Working with global figures, Climate Central factored in a suite of local factors including gradient and terrain, warming off-shore winds, currents and degree of continuing land subsidence after the rebound following glacial subsidence 10,000 years ago. The result has allowed them to produce interactive coastal maps to show what the affects will be for different emission levels, temperature rise and consequent sea level rise, wherever you are around the world.
The Weekend Post took a slow drive to get a feel for how the surreal new blue shading on our Climate Central Surging Seas map of Nelson Mandela Bay (see graphic below) translates on the ground.
Low-lying Talant Road with Algorax on the left and the Fishwater Flats Waste Water Treatment Plant on the right could be hardest hit, it seems, with the ocean ballooning right over Grahamstown and Trunk roads, the railway line and the flatland between and into Kwazakhele, through streets like Mcaphukiso, Mahambehlala, Kuzwayo, Madlingozi, Sodladla, Ngwendu and Ghandi. These streets are all lined with homes and businesses, and this week they were thronged with adults and kids commuting, trading, talking and playing. All this would be obliterated.

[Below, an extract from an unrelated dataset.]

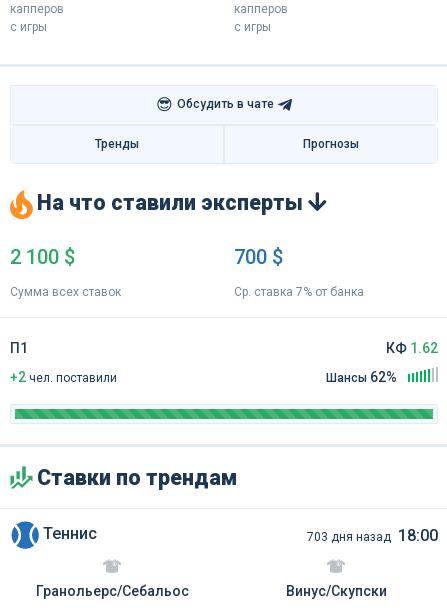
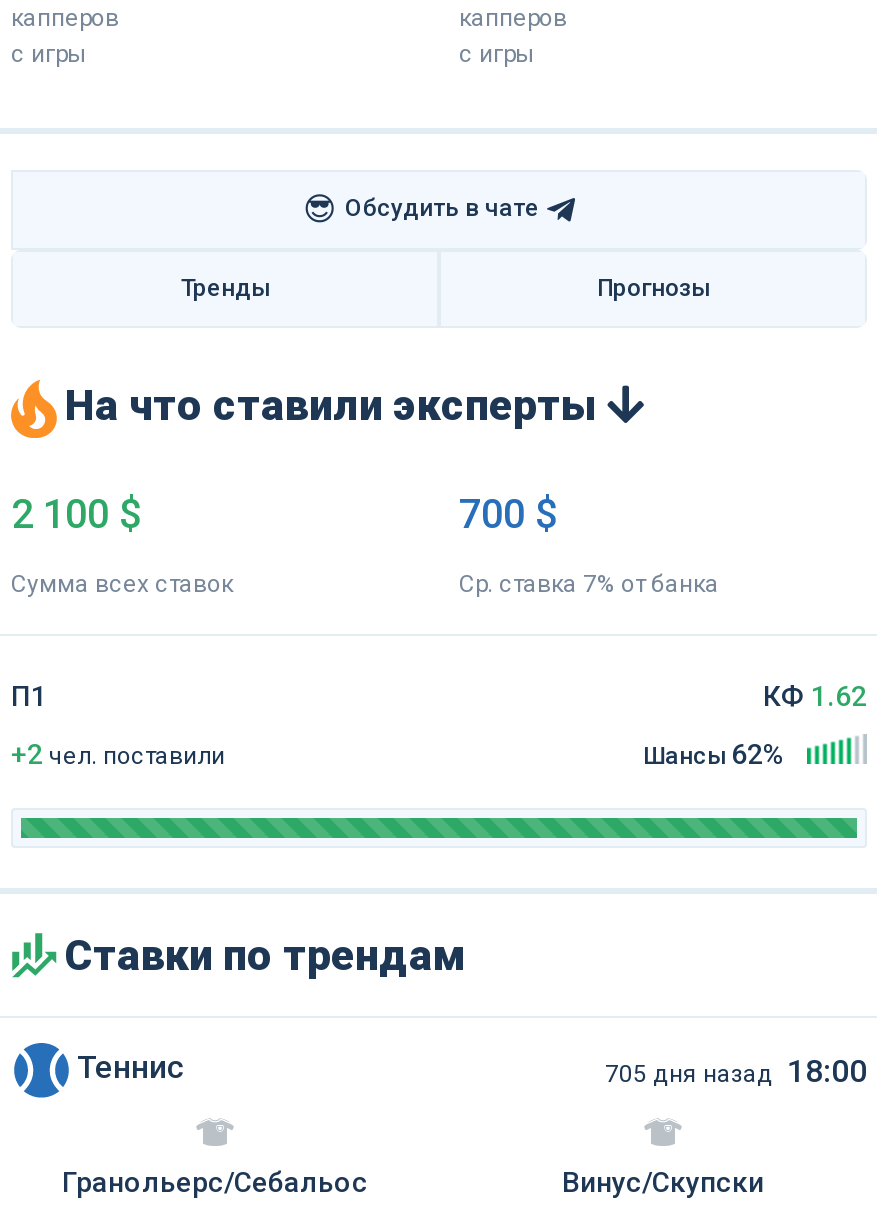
[307,526,438,545] 703 дня назад 18:00 -> [605,1051,867,1089] 705 дня назад 18:00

The blue also washes over important conduits like Daku and Dibanisa and up at Coega over the Ngqura port. Back towards Port Elizabeth the relatively empty coastline is largely unaffected with the sea level rise apparently mitigated by the wide sandy beach – tying in with analysis by Nelson Mandela Metropolitan University sandy beach ecologist Dr Linda Harris. The map shows that, as human structures appear again, the ocean starts invading the land.
A large part of Settler’s Freeway and Burman Road, the main thoroughfare through Deal Party, are covered, and much of Port Elizabeth Harbour is under water. What is key about the research findings is that “carbon pollution casts a long shadow, as Dr Ben Strauss of Climate Central explained: “It is expected to persist in the atmosphere long enough to prolong temperature increases for hundreds and thousands of years, long after we stop burning fossil fuels or clearing forests. It is not so easy to gauge when this level of sea rise will occur. It might be any time between 200 and 2,000 years from now, “although the faster end of the spectrum is more likely.” What is certain is that we are locked into it happening, he said.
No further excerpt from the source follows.